Patrick Olivelle tells us that one of his goals in translating the Upanisads is to illuminate the distant past of India for the reader, but as he himself remarks in another context, a text is a living reality, not an artifact to be excavated. By making the far near, and by letting these ancient voices speak to us in all their humanity, Patrick Olivelle has made the Upanisads a living reality for us. In doing so, he has acted fully in the spirit of A.K. Ramanujan, the poet-scholar-translator for whom this prize was named.
Selection Committee: Indira Peterson (Chair), Wendy Doniger, Frances Pritchett.
Rajagopal Parthasarathy: Cilappatikaram of Ilanko Atikal (The Tale of an Aklet): An Epic of South India (Columbia University Press, New York, 1993)

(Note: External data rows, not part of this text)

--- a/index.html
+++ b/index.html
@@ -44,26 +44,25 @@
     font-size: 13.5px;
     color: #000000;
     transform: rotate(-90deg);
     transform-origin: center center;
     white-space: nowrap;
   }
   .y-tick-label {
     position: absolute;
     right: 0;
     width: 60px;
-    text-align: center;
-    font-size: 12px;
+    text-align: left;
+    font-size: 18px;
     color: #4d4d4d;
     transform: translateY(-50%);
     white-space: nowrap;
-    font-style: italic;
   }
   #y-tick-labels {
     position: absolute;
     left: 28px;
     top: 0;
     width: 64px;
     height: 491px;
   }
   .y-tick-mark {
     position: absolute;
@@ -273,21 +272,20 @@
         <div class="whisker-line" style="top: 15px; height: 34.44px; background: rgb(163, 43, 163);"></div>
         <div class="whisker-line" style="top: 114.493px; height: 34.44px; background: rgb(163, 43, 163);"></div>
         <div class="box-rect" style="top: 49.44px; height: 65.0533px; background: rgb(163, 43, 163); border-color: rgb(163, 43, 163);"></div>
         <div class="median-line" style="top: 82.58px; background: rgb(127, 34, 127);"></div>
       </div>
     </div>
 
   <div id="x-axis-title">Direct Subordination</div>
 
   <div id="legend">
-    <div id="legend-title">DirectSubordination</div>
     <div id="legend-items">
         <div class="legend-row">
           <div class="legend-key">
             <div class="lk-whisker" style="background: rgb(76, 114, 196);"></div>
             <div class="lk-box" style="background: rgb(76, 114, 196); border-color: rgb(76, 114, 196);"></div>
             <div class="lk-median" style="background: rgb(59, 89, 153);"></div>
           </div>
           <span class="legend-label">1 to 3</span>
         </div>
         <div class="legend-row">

The 1996 A.K. Ramanujan Prize is awarded to R. Parthasarathy for his translation of the Cilappatikaram of Ilanko Atikal (The Tale of an Aklet): An Epic of South India, Columbia University Press, New York, 1993. The judges felt that this work merited the prize for a number of reasons, including the importance and beauty of the original workan epic rich in literary, religious, and historical power and meaning; the care and accuracy of the scholarship imbedded in the translation; and the grace and inviting flow of the English translation. Always sound and intelligent, the translation often rises to the level of true poetry; it manages to convey the tone of an ancient and courtly work without losing the immediacy of the rhythms of contemporary English. Its meticulous correlation with the original text, line by line, makes it useful even for readers who know some Tamil, while its elegance makes it a pleasure to read aloud. It makes one of the great classics of Indian literature truly accessible in English.

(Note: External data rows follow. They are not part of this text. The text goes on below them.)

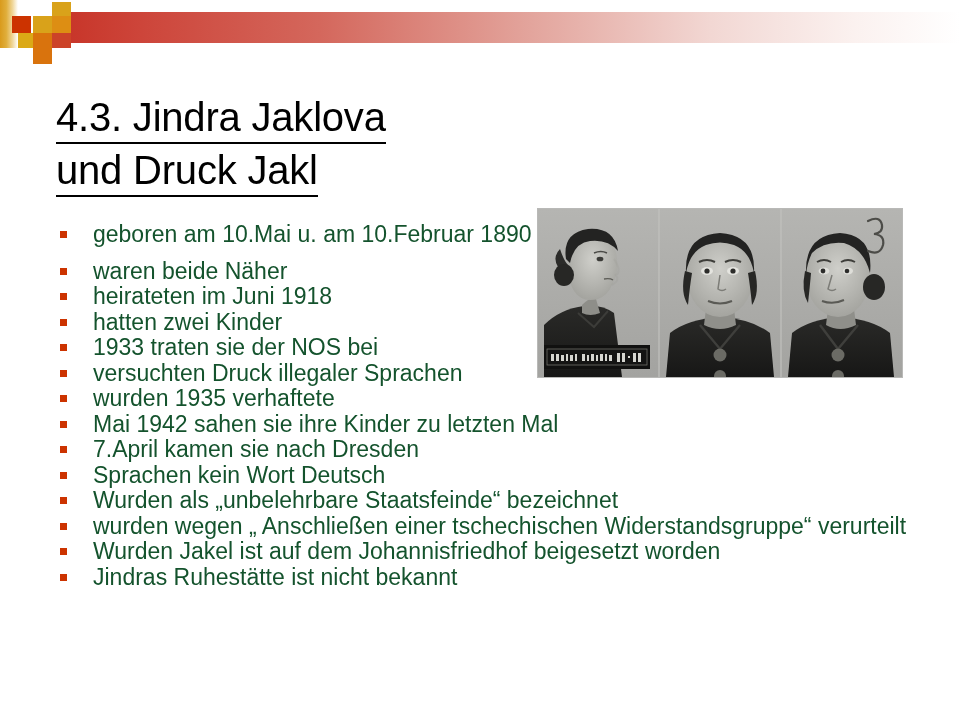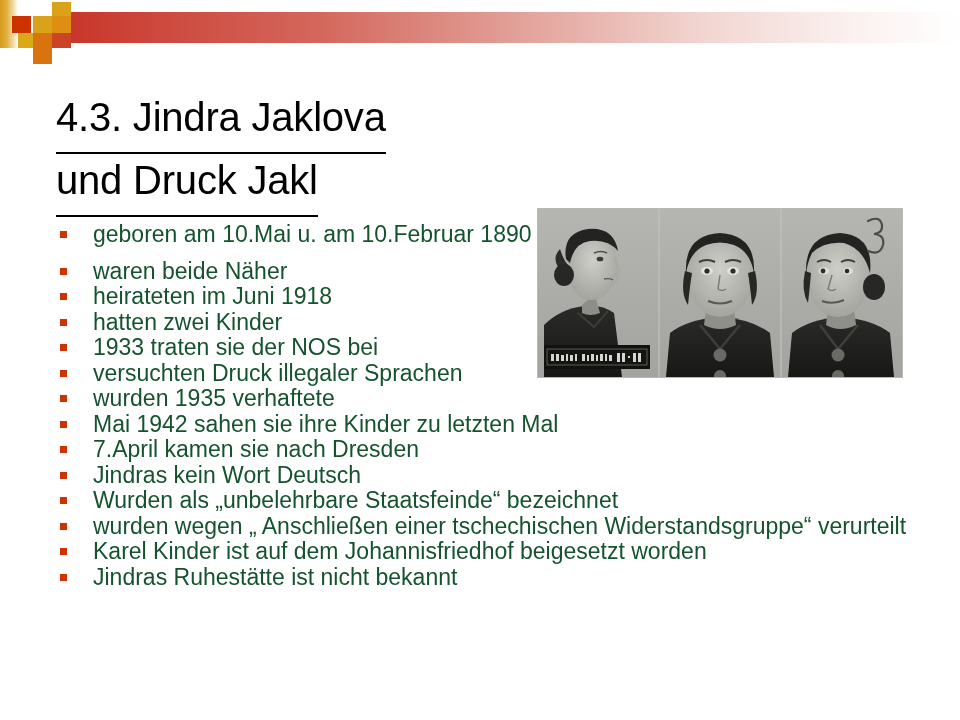--- a/index.html
+++ b/index.html
@@ -55,21 +55,21 @@
     font-size: 40px;
     line-height: 45px;
     color: #000000;
     font-weight: normal;
     letter-spacing: -0.2px;
   }
   .title-line {
     display: block;
     width: fit-content;
     border-bottom: 2px solid #000;
-    padding-bottom: 12px;
+    padding-bottom: 2px;
   }
   .title-line + .title-line { margin-top: 4px; }
 
   
   .bullets {
     position: absolute;
     left: 58px;
     top: 222px;
     width: 830px;
     list-style: none;
@@ -132,25 +132,25 @@
 <ul class="bullets">
   <li class="first"><span class="marker"></span><span>geboren am 10.Mai u. am 10.Februar  1890</span></li>
   <li><span class="marker"></span><span>waren beide Näher</span></li>
   <li><span class="marker"></span><span>heirateten im Juni 1918</span></li>
   <li><span class="marker"></span><span>hatten zwei Kinder</span></li>
   <li><span class="marker"></span><span>1933 traten sie der NOS bei</span></li>
   <li><span class="marker"></span><span>versuchten Druck illegaler Sprachen</span></li>
   <li><span class="marker"></span><span>wurden 1935 verhaftete</span></li>
   <li><span class="marker"></span><span>Mai 1942 sahen sie ihre Kinder zu letzten Mal</span></li>
   <li><span class="marker"></span><span>7.April kamen sie nach Dresden</span></li>
-  <li><span class="marker"></span><span>Jindras kein Wort Deutsch</span></li>
+  <li><span class="marker"></span><span>Sprachen kein Wort Deutsch</span></li>
   <li><span class="marker"></span><span>Wurden als „unbelehrbare Staatsfeinde“ bezeichnet</span></li>
   <li><span class="marker"></span><span>wurden wegen „ Anschließen einer tschechischen Widerstandsgruppe“ verurteilt</span></li>
   <li><span class="marker"></span></li>
-  <li><span class="marker"></span><span>Karel Kinder ist auf dem Johannisfriedhof beigesetzt worden</span></li>
+  <li><span class="marker"></span><span>Wurden Jakel ist auf dem Johannisfriedhof beigesetzt worden</span></li>
   <li><span class="marker"></span><span>Jindras Ruhestätte ist nicht bekannt</span></li>
 </ul>
 
 <div class="photo">
   <svg width="364" height="168" viewBox="0 0 364 168">
     <defs>
       <linearGradient id="bgTone" x1="0" y1="0" x2="0" y2="1">
         <stop offset="0" stop-color="#b5b5b2"></stop>
         <stop offset="1" stop-color="#a3a3a0"></stop>
       </linearGradient>

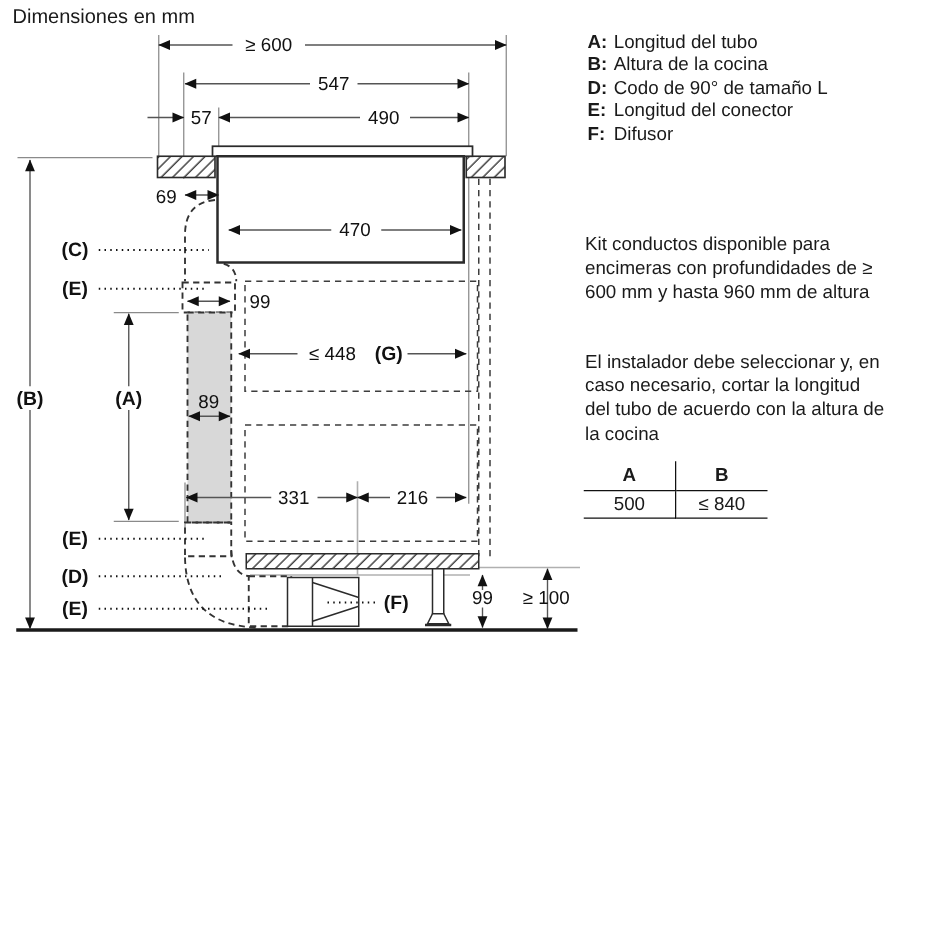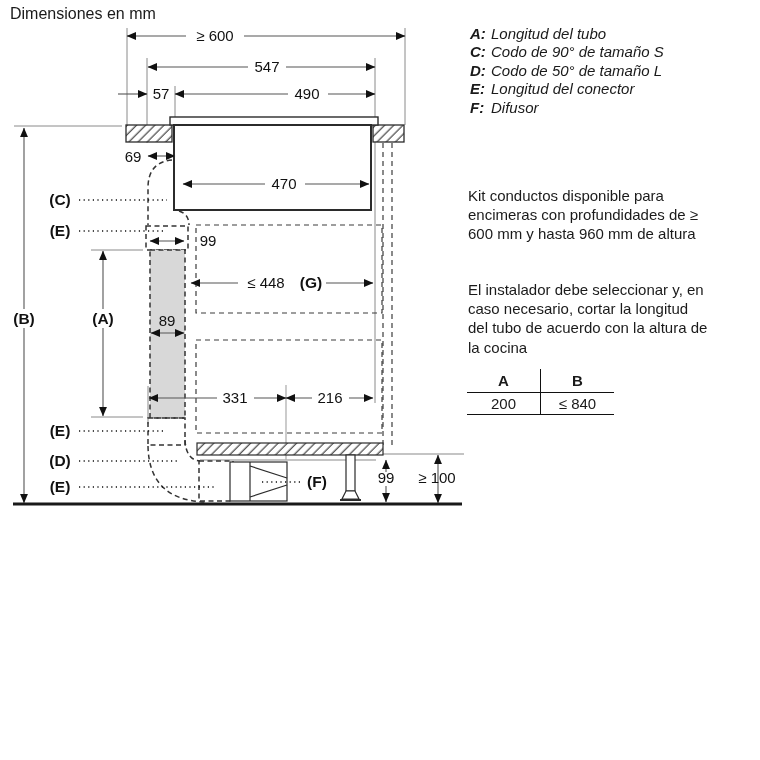--- a/index.html
+++ b/index.html
@@ -5,21 +5,21 @@
   html,body{margin:0;padding:0;background:#fff;}
   #stage{position:relative;width:760px;height:760px;background:#fff;
          font-family:"Liberation Sans",sans-serif;color:#1a1a1a;overflow:hidden;}
   .abs{position:absolute;}
   #page-title{left:10px;top:5px;font-size:16px;}
   #diagram-svg{left:0;top:0;}
   svg{font-family:"Liberation Sans",sans-serif;}
   svg text{fill:#111;font-size:15px;}
   svg text.bold{font-weight:bold;font-size:15.5px;}
   
-  #legend{left:470px;top:25px;font-size:15px;line-height:18.4px;font-style:italic;}
+  #legend{left:470px;top:25px;font-size:15px;line-height:18.4px;}
   .lg-row{white-space:nowrap;}
   .lg-key{font-weight:bold;display:inline-block;min-width:21px;}
   .note{font-size:15px;line-height:19.2px;white-space:pre-line;}
   #note-kit{left:468px;top:186px;width:300px;}
   #note-installer{left:468px;top:280px;width:300px;}
   
   #ab-table{left:467px;top:369px;border-collapse:collapse;font-size:15px;}
   #ab-table th,#ab-table td{padding:0;text-align:center;font-weight:normal;}
   #ab-table th{font-weight:bold;height:23px;width:73px;}
   #ab-table td{height:21px;}
@@ -164,40 +164,40 @@
         <text x="60" y="492" class="bold">(E)</text>
         <text x="317" y="487" class="bold">(F)</text>
       </g>
     </g>
   </svg>
 
   <div id="page-title" class="abs">Dimensiones en mm</div>
 
   <div id="legend" class="abs">
     <div class="lg-row"><span class="lg-key">A:</span><span>Longitud del tubo</span></div>
-    <div class="lg-row"><span class="lg-key">C:</span><span>Codo de 90° de tamaño S</span></div>
-    <div class="lg-row"><span class="lg-key">D:</span><span>Codo de 50° de tamaño L</span></div>
+    <div class="lg-row"><span class="lg-key">B:</span><span>Altura de la cocina</span></div>
+    <div class="lg-row"><span class="lg-key">D:</span><span>Codo de 90° de tamaño L</span></div>
     <div class="lg-row"><span class="lg-key">E:</span><span>Longitud del conector</span></div>
     <div class="lg-row"><span class="lg-key">F:</span><span>Difusor</span></div>
   </div>
 
   <div id="note-kit" class="abs note">Kit conductos disponible para
 encimeras con profundidades de ≥
 600 mm y hasta 960 mm de altura</div>
   <div id="note-installer" class="abs note">El instalador debe seleccionar y, en
 caso necesario, cortar la longitud
 del tubo de acuerdo con la altura de
 la cocina</div>
 
   <table id="ab-table" class="abs">
     <tbody>
         <tr>
       <th>A</th>
       <th>B</th>
     </tr>
     <tr class="r1">
-      <td>200</td>
+      <td>500</td>
       <td>≤ 840</td>
     </tr>
   </tbody>
     </table>
 
 </div>
 
 </body></html>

We are in the unusual position of actually knowing Ramanujans own evaluation of this book. He described it as, "a fine, luminous translation of an Indian classic. Its a poets translation. Parthasarathys poetic skills are everywhere in evidence, yet guided by his sensitive scholarship and fidelity." While we can not know Ramanujans opinions on the other excellent entries submitted for this prize, now or in the future, we do hope that he might have concurred with our choice for this first award of the prize in his name.
Selection Committee: Wendy Doniger (Chair), Indira Peterson, Kirin Narayan.